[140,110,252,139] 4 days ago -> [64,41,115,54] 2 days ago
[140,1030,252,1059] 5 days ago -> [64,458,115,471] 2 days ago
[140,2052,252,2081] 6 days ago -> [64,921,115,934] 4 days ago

········

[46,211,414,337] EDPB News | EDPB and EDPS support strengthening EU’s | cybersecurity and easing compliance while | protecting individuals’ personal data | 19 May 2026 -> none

········

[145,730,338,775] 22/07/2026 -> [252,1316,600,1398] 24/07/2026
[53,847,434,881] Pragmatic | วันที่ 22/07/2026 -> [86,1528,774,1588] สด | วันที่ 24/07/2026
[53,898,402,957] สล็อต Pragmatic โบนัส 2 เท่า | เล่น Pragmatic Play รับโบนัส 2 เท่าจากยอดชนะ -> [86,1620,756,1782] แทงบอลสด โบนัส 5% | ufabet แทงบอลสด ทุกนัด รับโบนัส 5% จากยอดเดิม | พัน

········

PROBLEM :: The lines above, starting at the one with "[53,847,434,881] Pragmatic |" and ending at the one with "[53,898,402,957] สล็อต Pragmatic", are the only ones to return, exactly as written.

EXPECTED ANSWER ::
[53,847,434,881] Pragmatic | วันที่ 22/07/2026 -> [86,1528,774,1588] สด | วันที่ 24/07/2026
[53,898,402,957] สล็อต Pragmatic โบนัส 2 เท่า | เล่น Pragmatic Play รับโบนัส 2 เท่าจากยอดชนะ -> [86,1620,756,1782] แทงบอลสด โบนัส 5% | ufabet แทงบอลสด ทุกนัด รับโบนัส 5% จากยอดเดิม | พัน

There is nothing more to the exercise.